Iraqis sacrificed on the altar of oil

February 3, 1999
Issue 

By Norm Dixon

The US massacred at least 11 Iraqi civilians, and wounded 59 others, in missile attacks on January 25. Air strikes on Iraq continue almost daily.

In December, the four-night bombardment of Iraq killed 82 civilians and 62 soldiers. The 1991 one-sided "war" against Iraq resulted in the slaughter of more than 200,000 Iraqi civilians and conscripts in just six weeks.

As harrowing as those figures are, they pale against the number of Iraqis who have been callously murdered by sanctions. According to the most conservative estimates, well over 1 million Iraqis have died. The World Health Organisation estimates sanctions have killed more than 480,000 children alone, and the death toll is mounting at the rate of 5000 a month.

In 1991, Iraq's entire military, economic and public infrastructure was shattered by high explosives equivalent to seven Hiroshima-type atomic bombs. Sanctions have made reconstruction impossible. The result has been deadly epidemics, malnutrition and a health system that cannot cope.

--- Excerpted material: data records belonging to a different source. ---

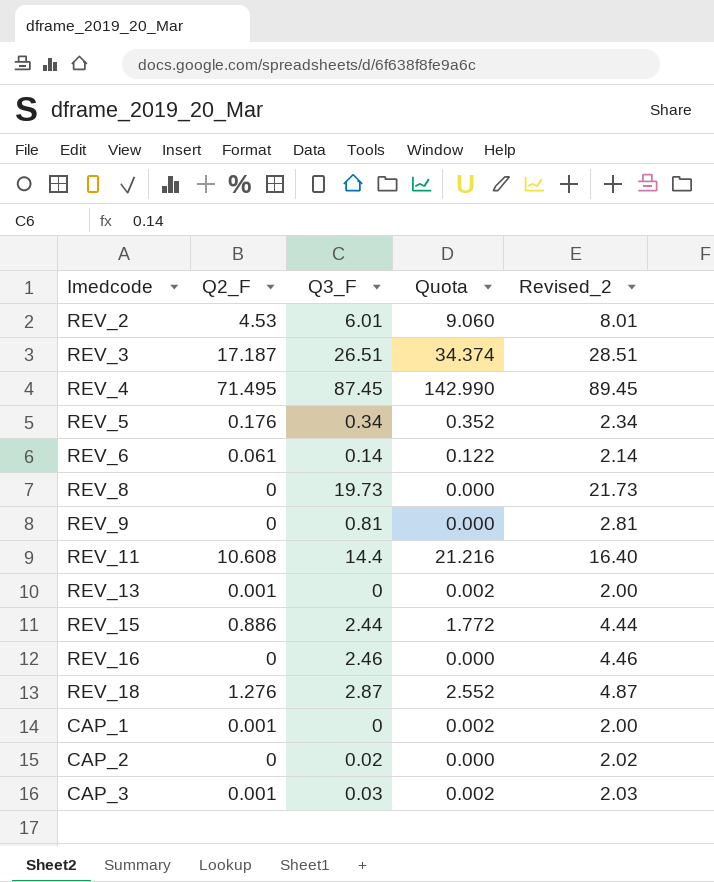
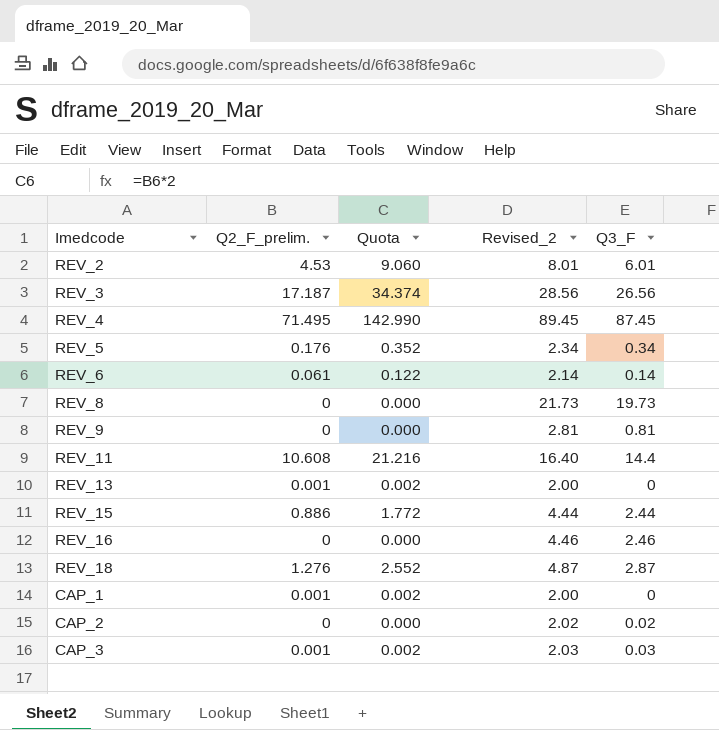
column name: Q2_F -> Q2_F_prelim.
column Q3_F | position: 3 -> 5
REV_3 | Revised_2: 28.51 -> 28.56
REV_3 | Q3_F: 26.51 -> 26.56

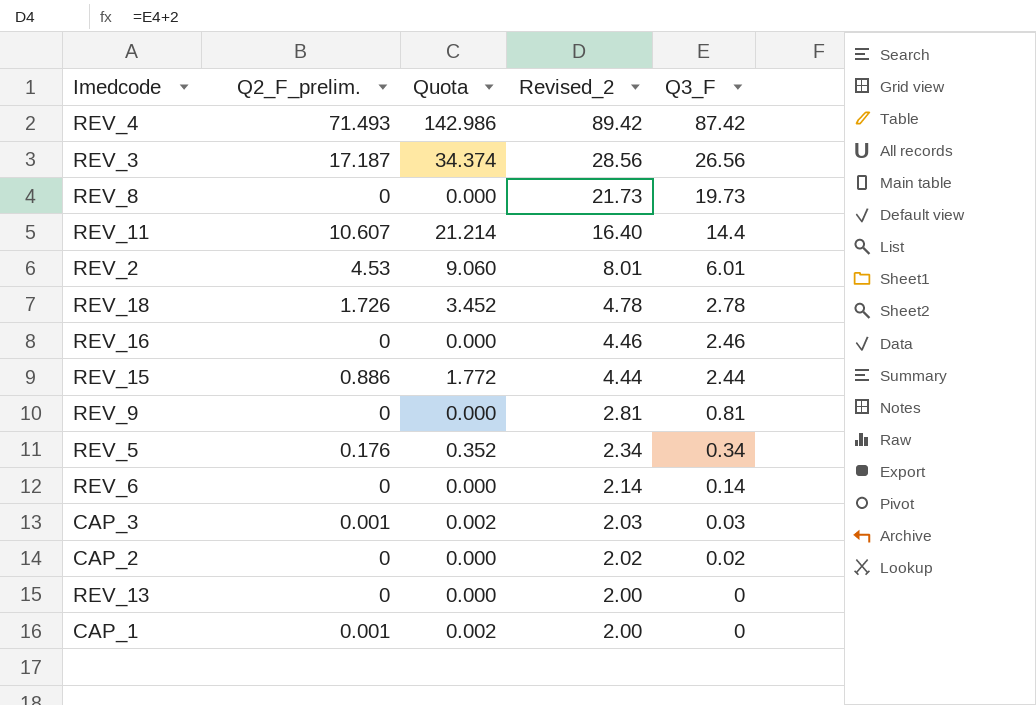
row order: none -> Revised_2 descending
REV_4 | Q2_F_prelim.: 71.495 -> 71.493
REV_4 | Quota: 142.990 -> 142.986
REV_4 | Revised_2: 89.45 -> 89.42
REV_4 | Q3_F: 87.45 -> 87.42
REV_11 | Q2_F_prelim.: 10.608 -> 10.607
REV_11 | Quota: 21.216 -> 21.214
REV_18 | Q2_F_prelim.: 1.276 -> 1.726
REV_18 | Quota: 2.552 -> 3.452
REV_18 | Revised_2: 4.87 -> 4.78
REV_18 | Q3_F: 2.87 -> 2.78
REV_6 | Q2_F_prelim.: 0.061 -> 0
REV_6 | Quota: 0.122 -> 0.000
REV_13 | Q2_F_prelim.: 0.001 -> 0
REV_13 | Quota: 0.002 -> 0.000

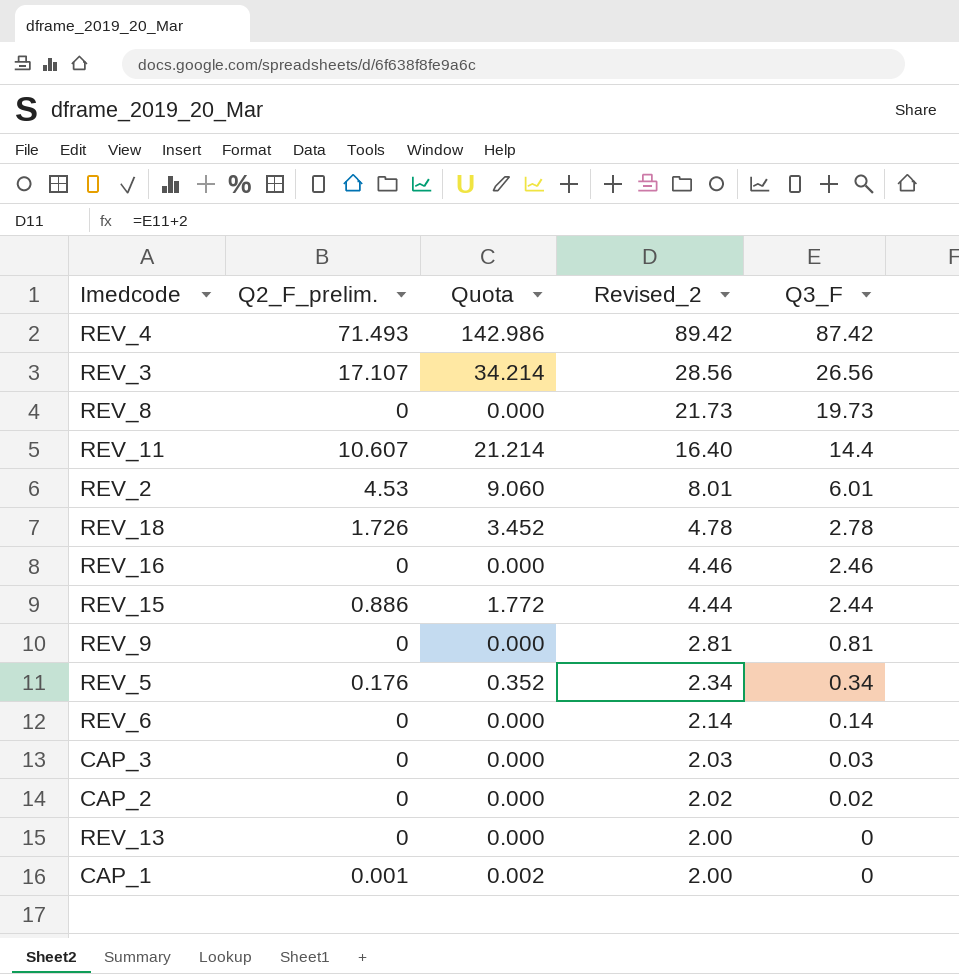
REV_3 | Q2_F_prelim.: 17.187 -> 17.107
REV_3 | Quota: 34.374 -> 34.214
CAP_3 | Q2_F_prelim.: 0.001 -> 0
CAP_3 | Quota: 0.002 -> 0.000

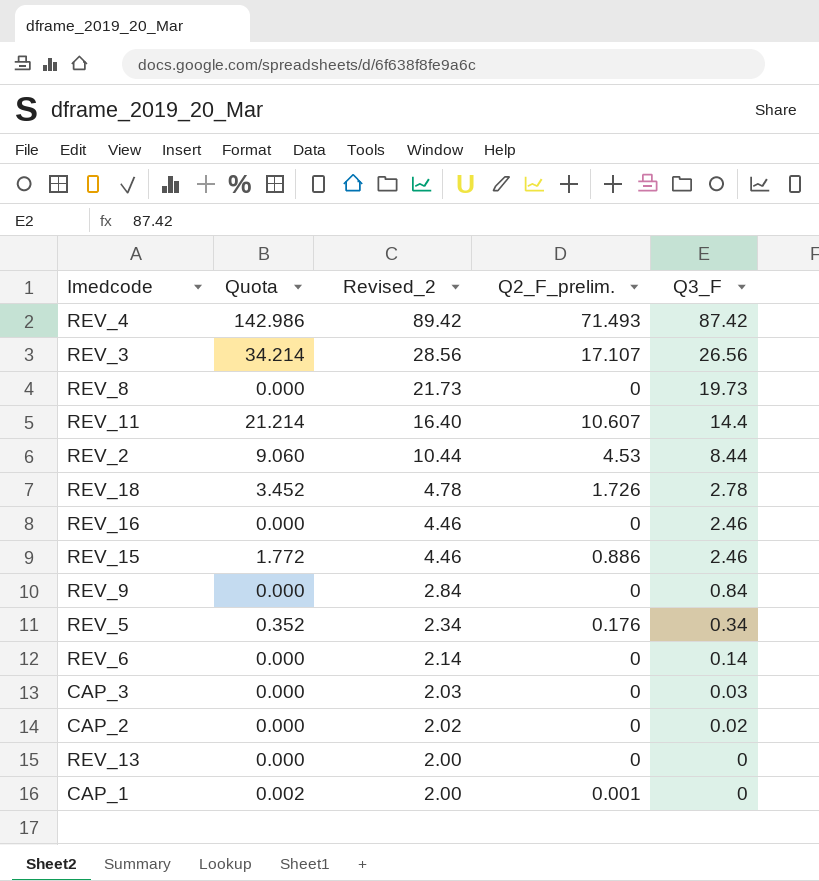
column Q2_F_prelim. | position: 2 -> 4
REV_2 | Revised_2: 8.01 -> 10.44
REV_2 | Q3_F: 6.01 -> 8.44
REV_15 | Revised_2: 4.44 -> 4.46
REV_15 | Q3_F: 2.44 -> 2.46
REV_9 | Revised_2: 2.81 -> 2.84
REV_9 | Q3_F: 0.81 -> 0.84

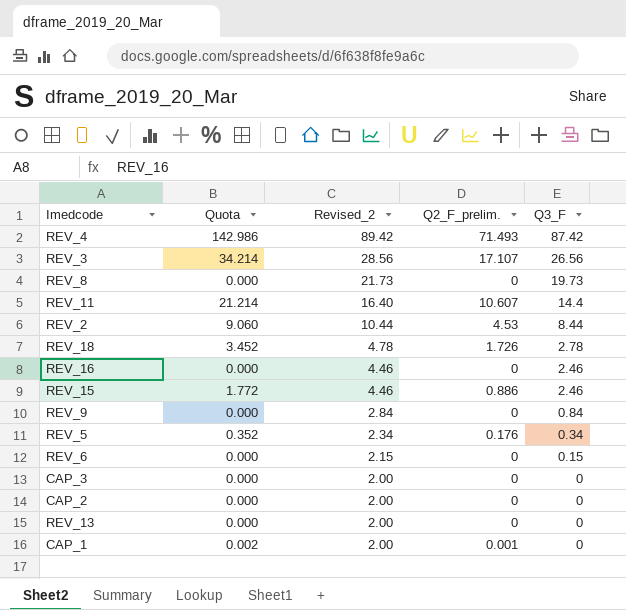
REV_6 | Revised_2: 2.14 -> 2.15
REV_6 | Q3_F: 0.14 -> 0.15
CAP_3 | Revised_2: 2.03 -> 2.00
CAP_3 | Q3_F: 0.03 -> 0
CAP_2 | Revised_2: 2.02 -> 2.00
CAP_2 | Q3_F: 0.02 -> 0

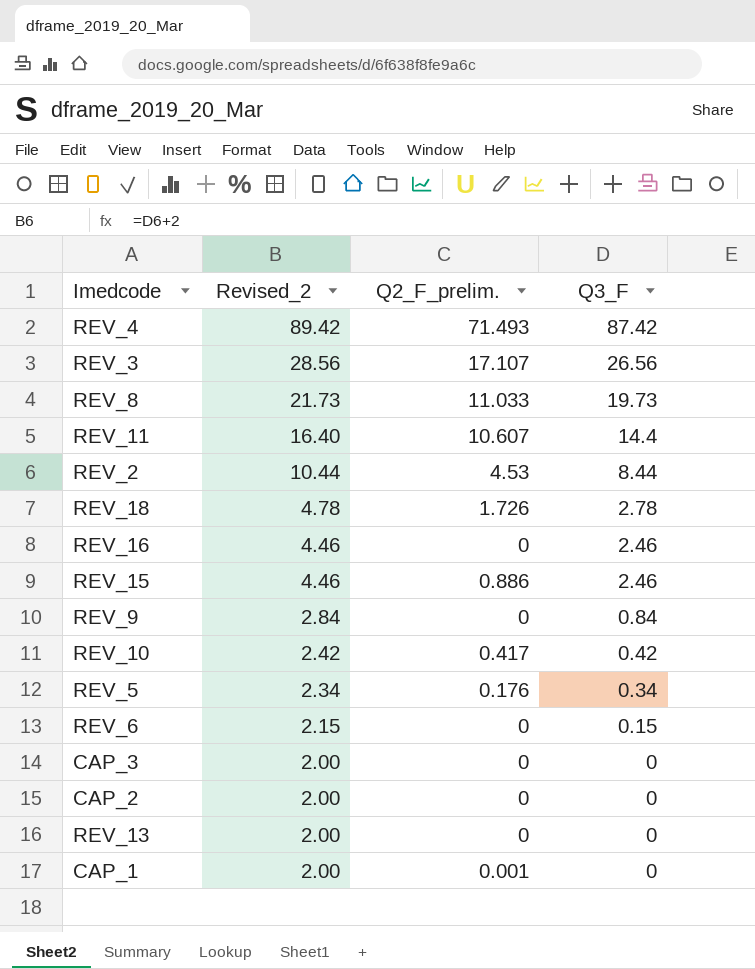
column Quota | formula: [Q2_F_prelim.] * 2 -> none
REV_8 | Q2_F_prelim.: 0 -> 11.033
row REV_10: none -> 2.42 | 0.417 | 0.42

More than 200 US and British fighter aircraft continue to patrol "no fly zones" over Iraq — supposedly to protect the Kurdish minority in the north and the Shiite minority in the south. Not coincidentally, much of Iraq's oil deposits are located in the south. US protection of Kurds does not extend to shielding them from the predation of the Turkish military, which regularly invades to hunt down Kurdish freedom fighters.

The role of the crippling sanctions and the no fly zones — supplemented by heavy air attacks in 1993, 1996 and in December — is to keep Iraq militarily and economically weak. It would be a bonus for the US if this triggered a military coup that replaced dictator Saddam Hussein with a pro-imperialist dictator.

The function of the US-controlled UNSCOM is to prolong sanctions. The lurid fear-mongering by US officials — amplified by the mass media — over Hussein's possession of seemingly undetectable "weapons of mass destruction" is a smokescreen behind which Washington can enforce its political and economic hegemony over the oil-rich Middle East.

Five of the United States' 12 largest corporations, and seven of the top 20, are oil companies. The profitability of Middle East oil remains immense — the cost of producing a barrel of oil in the Gulf has been estimated to be as low as $2. While Middle East oil accounts for less than 2% of US investments, its share of total foreign earnings is about 33%.

Addressing a conference in December 1996, the deputy director for intelligence at the Central Intelligence Agency, John C. Gannon, was candid about US policy. "Our nation will not be secure if global energy supplies are not secure", he stated.

"The area of the world where energy supplies are most abundant and at the same time most vulnerable is the Persian Gulf ... As a consequence, the US will need to keep close watch on events and remain engaged in the Persian Gulf to safeguard the flow of vital oil supplies.

"In the most obvious sense, global energy security is important to our national security because we need a substantial quantity of imported oil to sustain our economy", Gannon continued. "The US consumes about 18 million barrels of oil per day, accounting for about one-quarter of world oil demand ... In the past decade, US reliance on oil imports has crept up from 30% to 50% of total oil requirements ... All expectations are that US dependence on imported oil will continue to grow ... to 55% by 2000 and to nearly 60% by 2005."

Gannon pointed out: "Most of the new supplies will come from the Persian Gulf region. The Gulf holds about two-thirds of the world's oil reserves, and the share of total production from this region is expected to climb steadily. By the next century, the Gulf will account for roughly one-third of global production.

"... Energy security is key to the economic well-being and political stability in many countries that are strategically important to the US ... thus [also to] our own investment and trade interests."

And if his eager big business and political listeners had yet to figure it out, Gannon reminded them: "There's no room to be complacent. It was six years ago this month that the United States and its allies were building up the forces and collectively spending more than $60 billion to ensure the security of oil supplies in the Gulf."

You can't put it any plainer than that!